Looking at the material below, count the lines that contain "items" and answer with the count only.

INPUT:
*-*-*
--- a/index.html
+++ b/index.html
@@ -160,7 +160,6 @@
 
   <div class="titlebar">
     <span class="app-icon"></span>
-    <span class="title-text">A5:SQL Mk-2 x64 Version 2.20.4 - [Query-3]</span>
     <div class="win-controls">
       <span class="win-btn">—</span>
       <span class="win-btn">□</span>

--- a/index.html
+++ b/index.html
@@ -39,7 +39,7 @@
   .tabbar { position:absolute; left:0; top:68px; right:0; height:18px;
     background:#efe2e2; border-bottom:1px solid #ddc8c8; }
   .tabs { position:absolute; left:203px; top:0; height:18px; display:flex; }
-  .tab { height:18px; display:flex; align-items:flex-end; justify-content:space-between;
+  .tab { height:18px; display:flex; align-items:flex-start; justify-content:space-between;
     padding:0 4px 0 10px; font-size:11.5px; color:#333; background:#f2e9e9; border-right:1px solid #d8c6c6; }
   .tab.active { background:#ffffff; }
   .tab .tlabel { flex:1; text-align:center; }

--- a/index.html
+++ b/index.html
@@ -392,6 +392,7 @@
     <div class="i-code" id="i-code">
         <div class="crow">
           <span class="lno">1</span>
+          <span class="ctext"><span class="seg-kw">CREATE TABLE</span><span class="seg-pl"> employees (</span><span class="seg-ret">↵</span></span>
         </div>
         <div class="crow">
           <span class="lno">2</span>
*-*-*
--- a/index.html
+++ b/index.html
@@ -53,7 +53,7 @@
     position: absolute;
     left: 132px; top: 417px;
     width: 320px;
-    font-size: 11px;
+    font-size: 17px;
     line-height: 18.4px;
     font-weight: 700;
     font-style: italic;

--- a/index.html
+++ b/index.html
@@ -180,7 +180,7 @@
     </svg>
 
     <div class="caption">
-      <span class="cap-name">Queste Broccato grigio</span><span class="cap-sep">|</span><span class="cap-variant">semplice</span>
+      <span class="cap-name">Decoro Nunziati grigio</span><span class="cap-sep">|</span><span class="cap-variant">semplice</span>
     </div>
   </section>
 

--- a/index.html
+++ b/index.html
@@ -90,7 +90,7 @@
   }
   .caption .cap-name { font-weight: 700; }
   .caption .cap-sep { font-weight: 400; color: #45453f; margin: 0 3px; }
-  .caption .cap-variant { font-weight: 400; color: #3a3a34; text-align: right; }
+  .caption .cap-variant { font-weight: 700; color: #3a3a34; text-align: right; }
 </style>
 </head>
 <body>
*-*-*
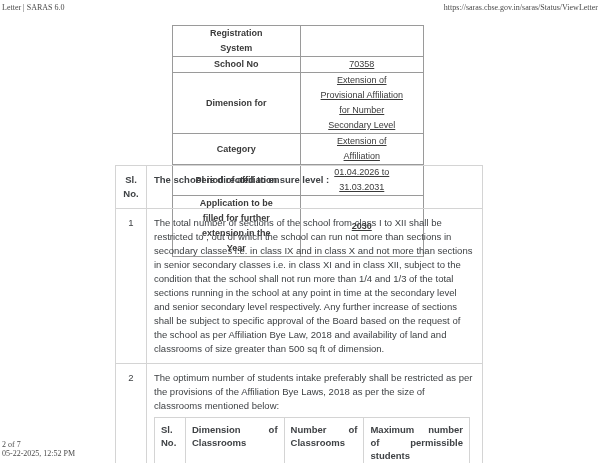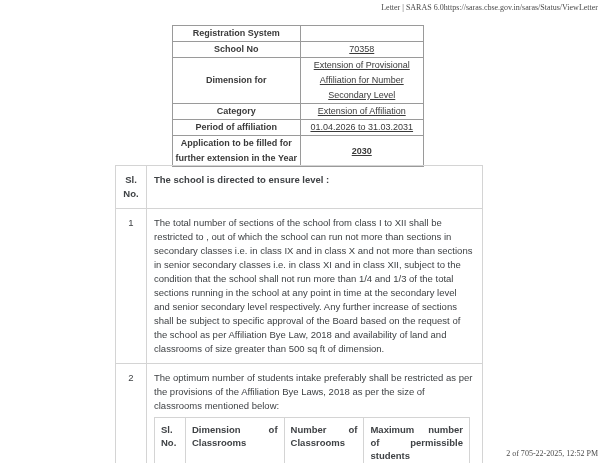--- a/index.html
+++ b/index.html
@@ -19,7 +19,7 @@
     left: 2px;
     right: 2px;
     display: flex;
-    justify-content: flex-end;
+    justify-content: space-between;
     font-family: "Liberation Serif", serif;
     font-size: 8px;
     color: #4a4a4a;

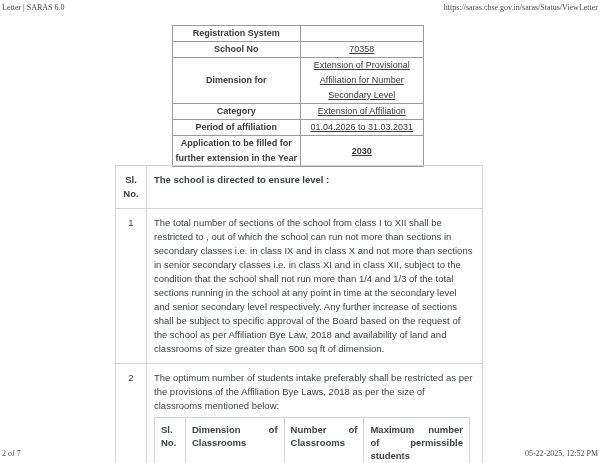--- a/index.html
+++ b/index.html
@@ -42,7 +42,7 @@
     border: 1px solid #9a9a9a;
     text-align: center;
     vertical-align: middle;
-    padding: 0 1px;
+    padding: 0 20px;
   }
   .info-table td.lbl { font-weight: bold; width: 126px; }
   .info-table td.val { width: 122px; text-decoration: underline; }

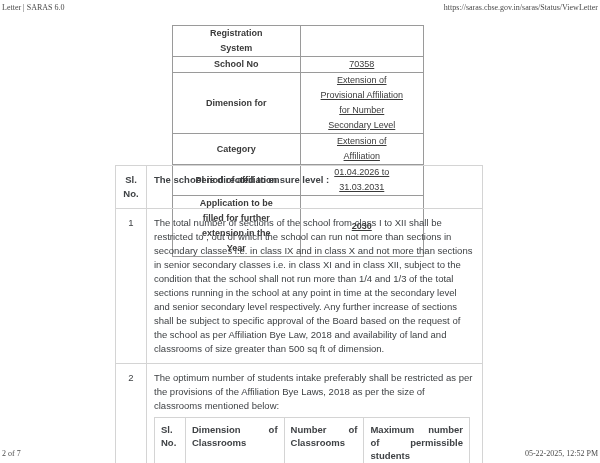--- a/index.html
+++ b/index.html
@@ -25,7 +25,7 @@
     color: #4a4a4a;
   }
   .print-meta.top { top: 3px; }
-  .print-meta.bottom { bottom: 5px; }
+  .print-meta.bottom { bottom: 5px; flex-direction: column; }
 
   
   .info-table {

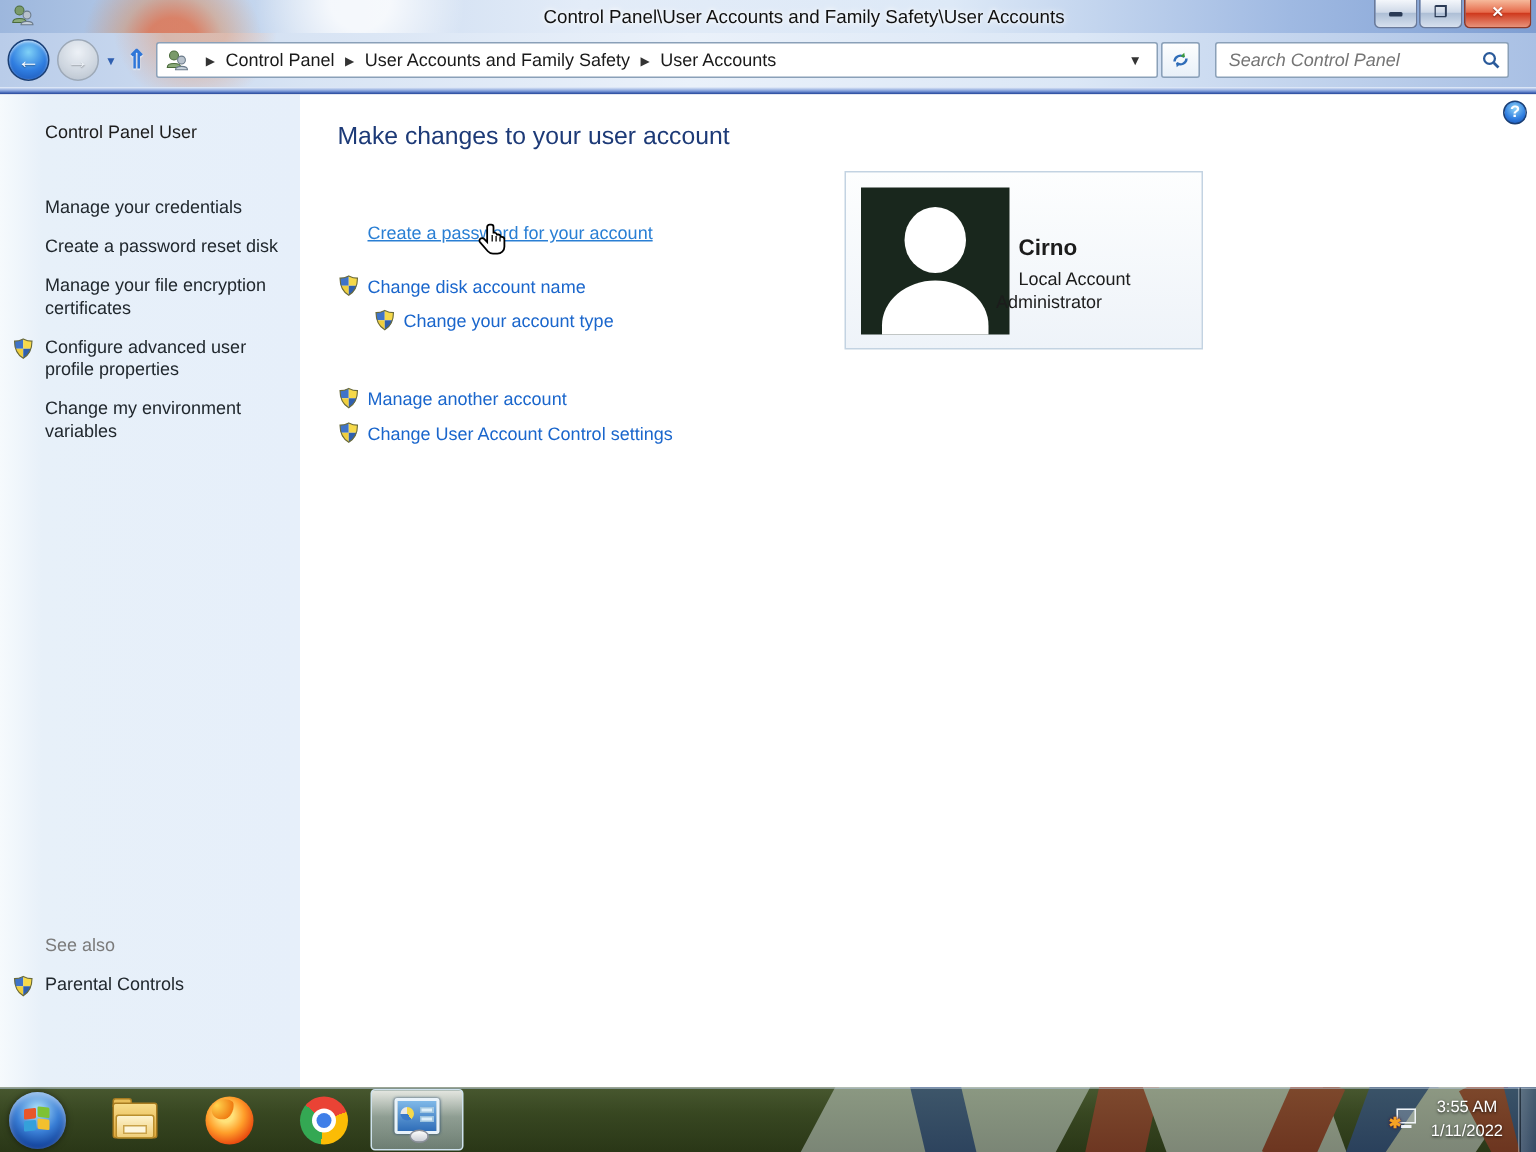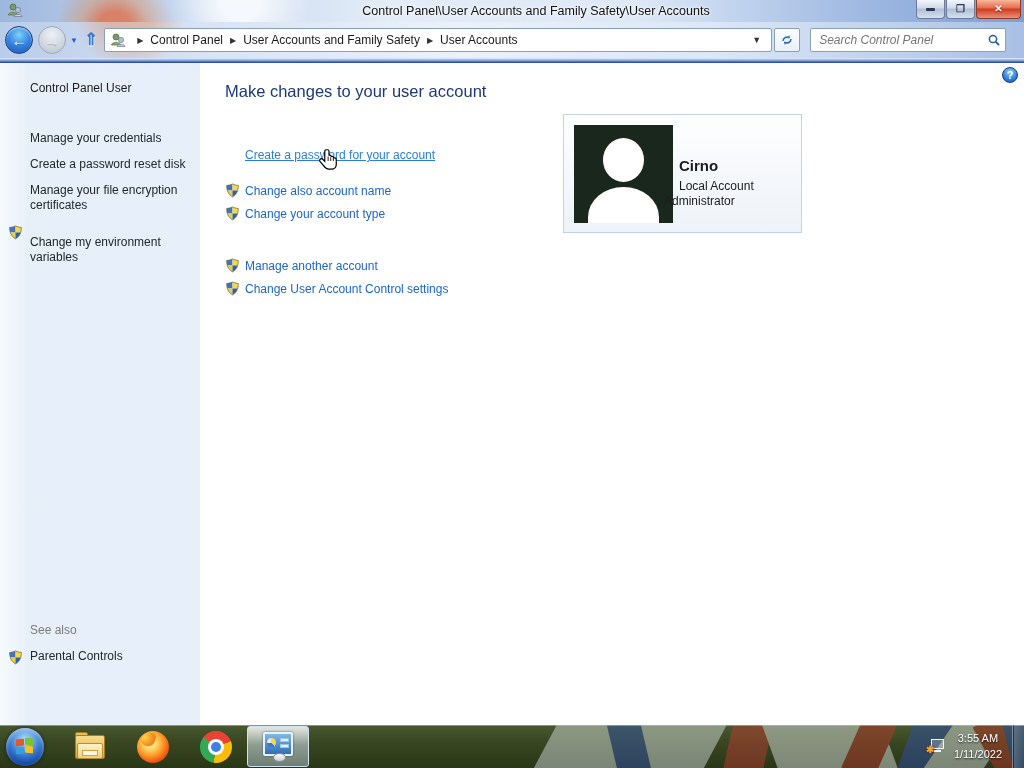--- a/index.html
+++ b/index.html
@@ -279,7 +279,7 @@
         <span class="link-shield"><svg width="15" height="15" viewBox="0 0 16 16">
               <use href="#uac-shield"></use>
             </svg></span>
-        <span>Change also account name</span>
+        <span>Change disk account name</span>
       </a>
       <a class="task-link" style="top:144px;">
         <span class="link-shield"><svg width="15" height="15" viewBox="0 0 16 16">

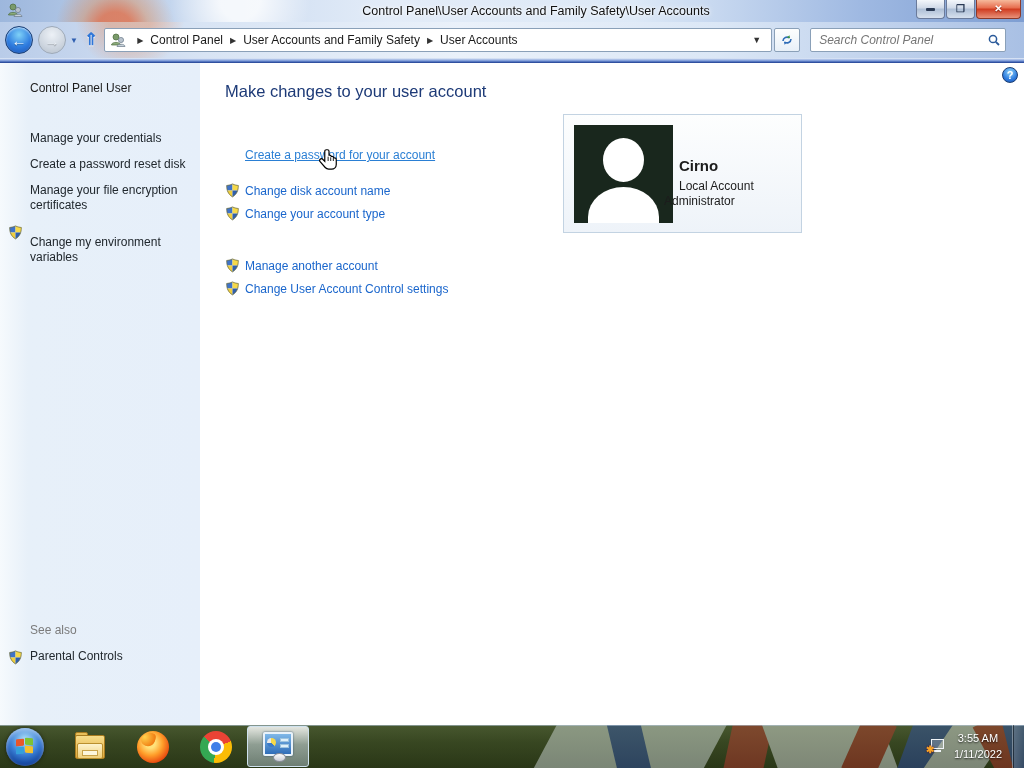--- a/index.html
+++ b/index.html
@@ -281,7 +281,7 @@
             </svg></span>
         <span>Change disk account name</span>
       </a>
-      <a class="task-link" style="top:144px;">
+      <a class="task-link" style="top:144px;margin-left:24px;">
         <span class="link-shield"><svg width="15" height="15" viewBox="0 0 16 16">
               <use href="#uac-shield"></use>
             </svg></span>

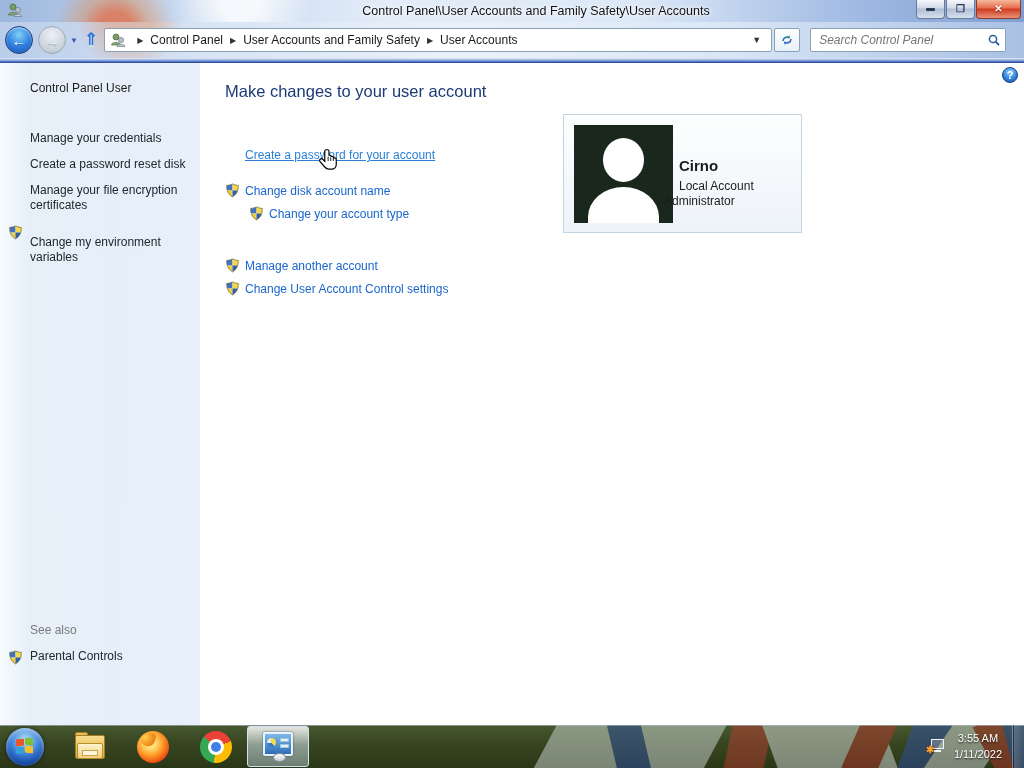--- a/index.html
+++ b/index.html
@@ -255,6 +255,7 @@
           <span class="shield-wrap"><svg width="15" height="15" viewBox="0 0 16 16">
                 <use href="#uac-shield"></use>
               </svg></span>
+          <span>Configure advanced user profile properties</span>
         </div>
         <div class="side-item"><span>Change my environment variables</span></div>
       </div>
*-*-*
EXERCISE OUTPUT:
2